*THE TASK*. Find the line with "(123, 615) none -> (123, 449) //" in the entries below, then output every line from it down to the line with "[49,921,399,937] // A", exactly and with no pictures.

··· RECORDS FOR THIS EXERCISE ···

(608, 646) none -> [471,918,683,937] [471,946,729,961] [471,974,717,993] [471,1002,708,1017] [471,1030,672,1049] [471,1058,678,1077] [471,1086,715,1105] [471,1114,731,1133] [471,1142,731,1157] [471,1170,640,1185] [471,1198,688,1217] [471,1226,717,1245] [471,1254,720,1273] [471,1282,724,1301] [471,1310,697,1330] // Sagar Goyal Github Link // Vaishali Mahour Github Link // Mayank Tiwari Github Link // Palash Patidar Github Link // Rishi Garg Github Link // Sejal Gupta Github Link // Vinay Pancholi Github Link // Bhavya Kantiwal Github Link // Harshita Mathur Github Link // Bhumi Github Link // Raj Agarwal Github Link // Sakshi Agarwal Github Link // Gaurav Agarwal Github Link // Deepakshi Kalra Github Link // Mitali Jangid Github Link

···
··· RECORDS FOR THIS EXERCISE ···

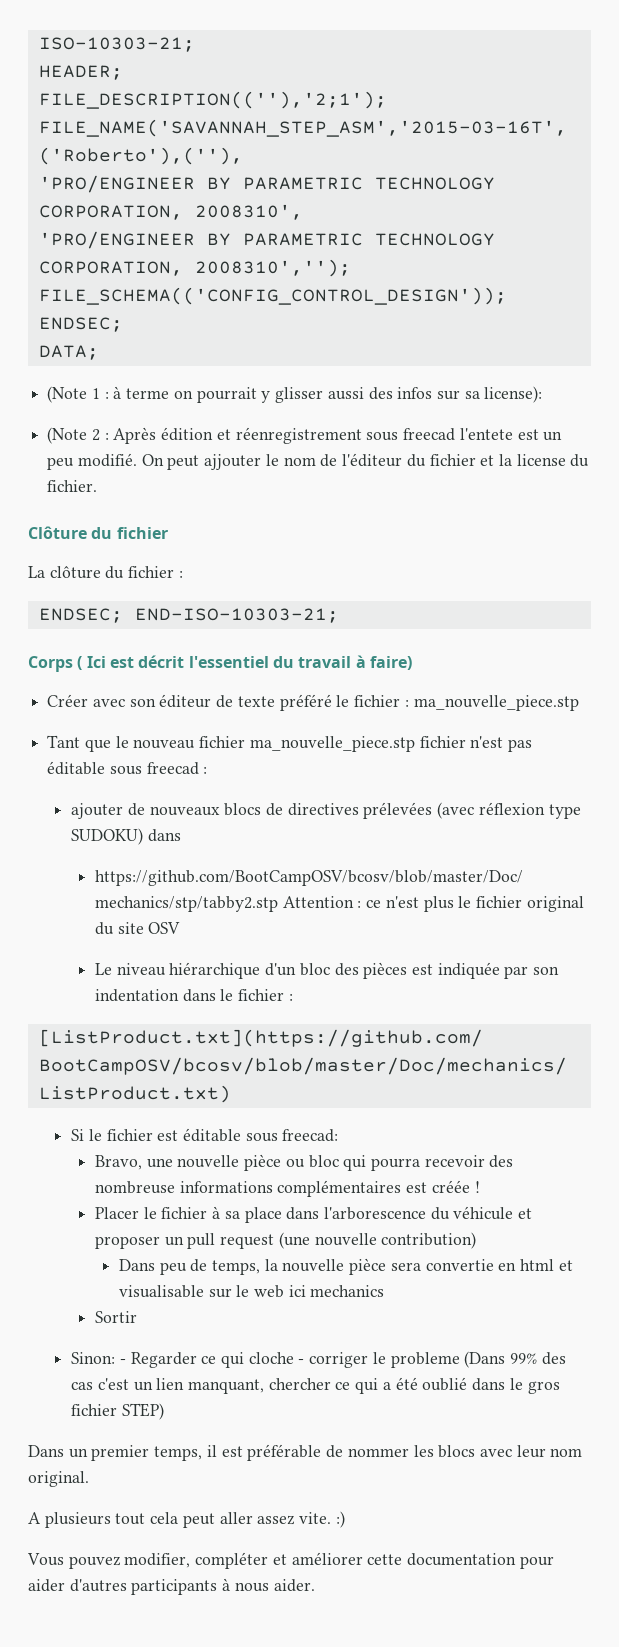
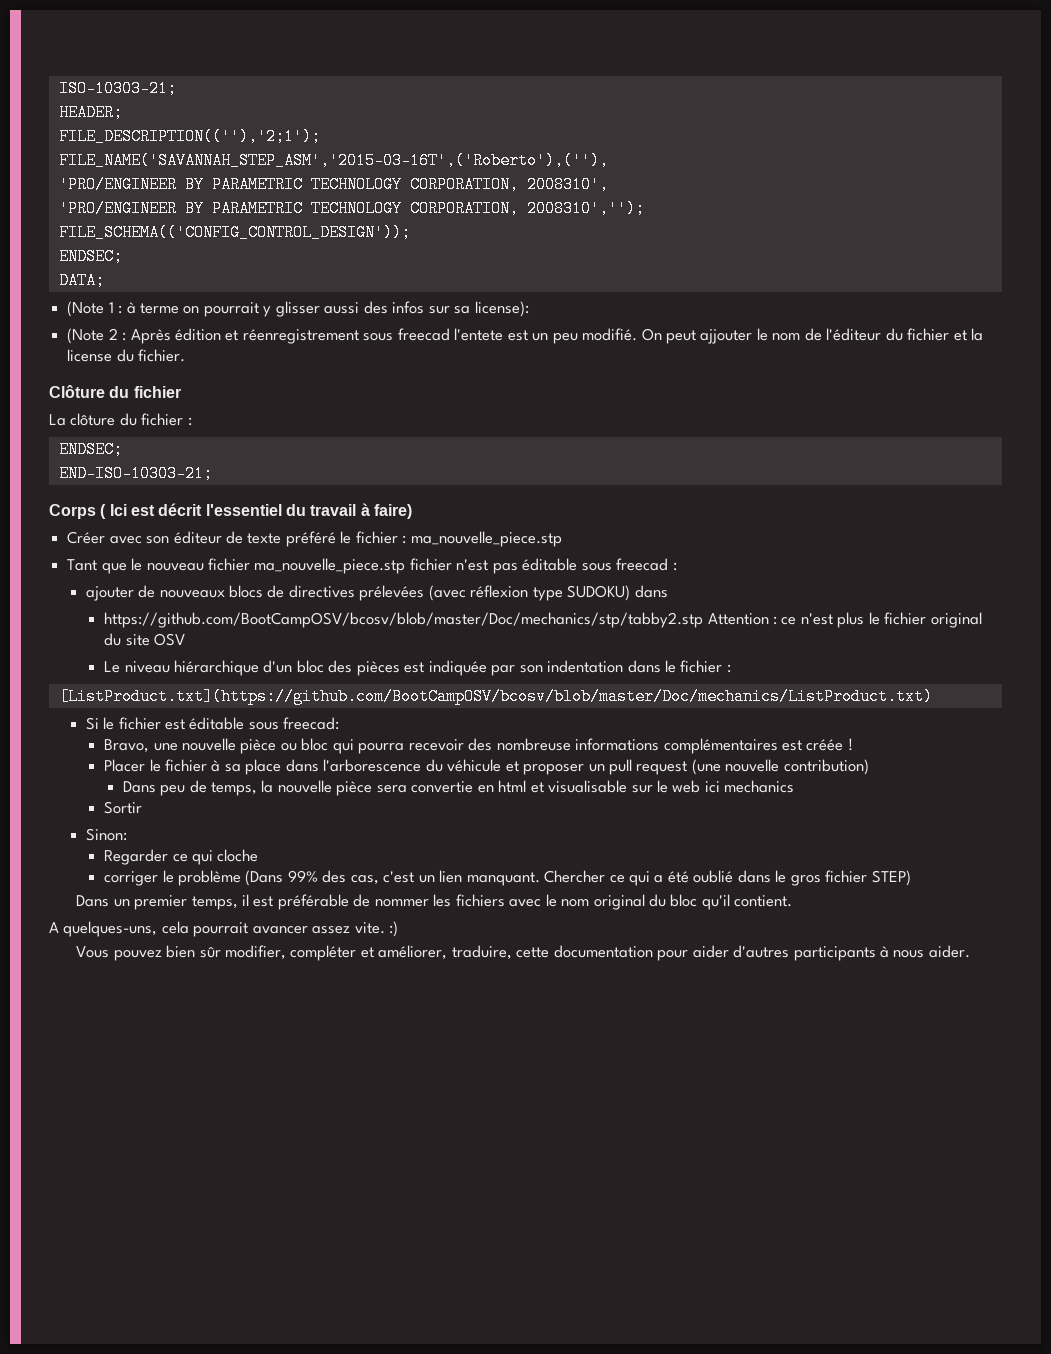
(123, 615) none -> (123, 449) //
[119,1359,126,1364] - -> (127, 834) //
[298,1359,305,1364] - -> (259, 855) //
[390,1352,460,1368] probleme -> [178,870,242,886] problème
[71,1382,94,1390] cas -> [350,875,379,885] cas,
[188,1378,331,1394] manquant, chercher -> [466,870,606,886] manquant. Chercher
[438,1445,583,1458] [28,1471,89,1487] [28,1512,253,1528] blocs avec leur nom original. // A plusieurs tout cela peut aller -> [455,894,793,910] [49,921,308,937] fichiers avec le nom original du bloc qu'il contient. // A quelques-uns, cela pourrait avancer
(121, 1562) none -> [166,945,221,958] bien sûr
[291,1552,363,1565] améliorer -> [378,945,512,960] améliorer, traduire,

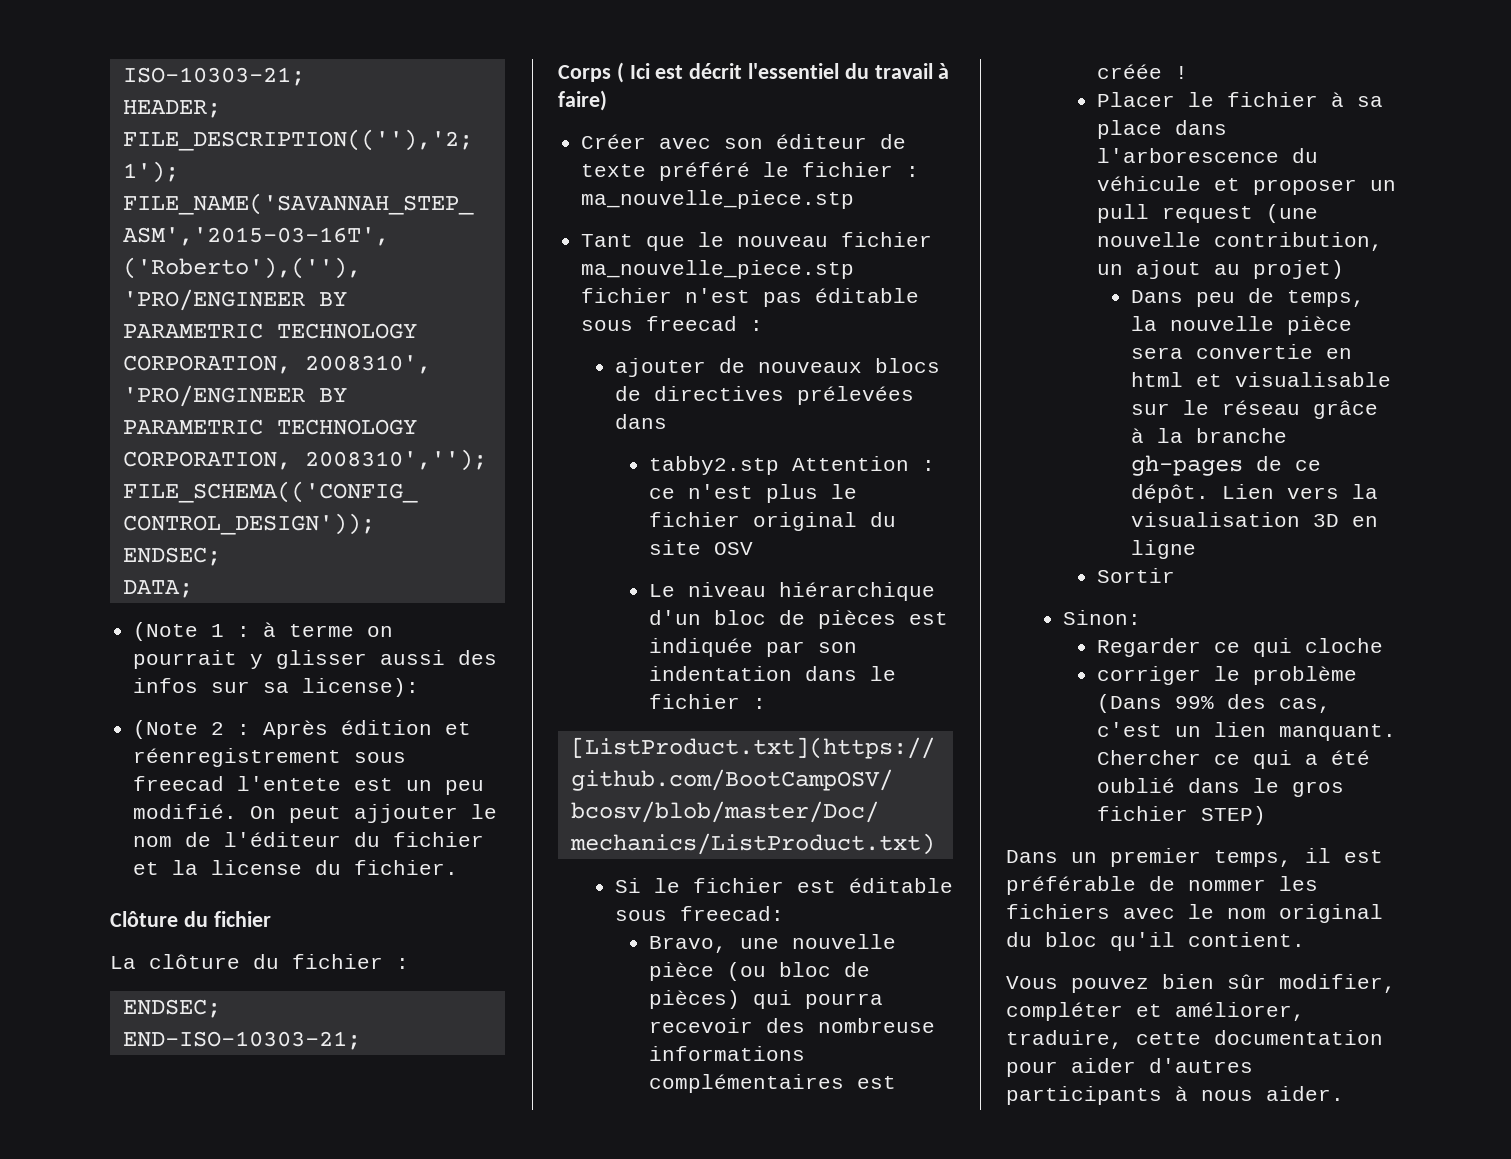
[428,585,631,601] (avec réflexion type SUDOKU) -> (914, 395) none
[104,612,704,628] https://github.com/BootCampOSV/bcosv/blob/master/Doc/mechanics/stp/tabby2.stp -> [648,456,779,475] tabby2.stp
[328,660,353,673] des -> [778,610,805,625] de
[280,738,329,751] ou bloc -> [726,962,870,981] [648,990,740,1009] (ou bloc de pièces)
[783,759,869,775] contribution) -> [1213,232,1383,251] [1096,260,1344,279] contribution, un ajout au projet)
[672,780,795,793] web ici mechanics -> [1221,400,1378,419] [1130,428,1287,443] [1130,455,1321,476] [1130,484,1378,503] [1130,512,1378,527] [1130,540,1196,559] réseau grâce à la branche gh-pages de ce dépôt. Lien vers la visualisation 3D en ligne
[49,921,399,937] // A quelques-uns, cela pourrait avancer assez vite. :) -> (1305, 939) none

···

*ANSWER SECTION*.
(123, 615) none -> (123, 449) //
[119,1359,126,1364] - -> (127, 834) //
[298,1359,305,1364] - -> (259, 855) //
[390,1352,460,1368] probleme -> [178,870,242,886] problème
[71,1382,94,1390] cas -> [350,875,379,885] cas,
[188,1378,331,1394] manquant, chercher -> [466,870,606,886] manquant. Chercher
[438,1445,583,1458] [28,1471,89,1487] [28,1512,253,1528] blocs avec leur nom original. // A plusieurs tout cela peut aller -> [455,894,793,910] [49,921,308,937] fichiers avec le nom original du bloc qu'il contient. // A quelques-uns, cela pourrait avancer
(121, 1562) none -> [166,945,221,958] bien sûr
[291,1552,363,1565] améliorer -> [378,945,512,960] améliorer, traduire,

[428,585,631,601] (avec réflexion type SUDOKU) -> (914, 395) none
[104,612,704,628] https://github.com/BootCampOSV/bcosv/blob/master/Doc/mechanics/stp/tabby2.stp -> [648,456,779,475] tabby2.stp
[328,660,353,673] des -> [778,610,805,625] de
[280,738,329,751] ou bloc -> [726,962,870,981] [648,990,740,1009] (ou bloc de pièces)
[783,759,869,775] contribution) -> [1213,232,1383,251] [1096,260,1344,279] contribution, un ajout au projet)
[672,780,795,793] web ici mechanics -> [1221,400,1378,419] [1130,428,1287,443] [1130,455,1321,476] [1130,484,1378,503] [1130,512,1378,527] [1130,540,1196,559] réseau grâce à la branche gh-pages de ce dépôt. Lien vers la visualisation 3D en ligne
[49,921,399,937] // A quelques-uns, cela pourrait avancer assez vite. :) -> (1305, 939) none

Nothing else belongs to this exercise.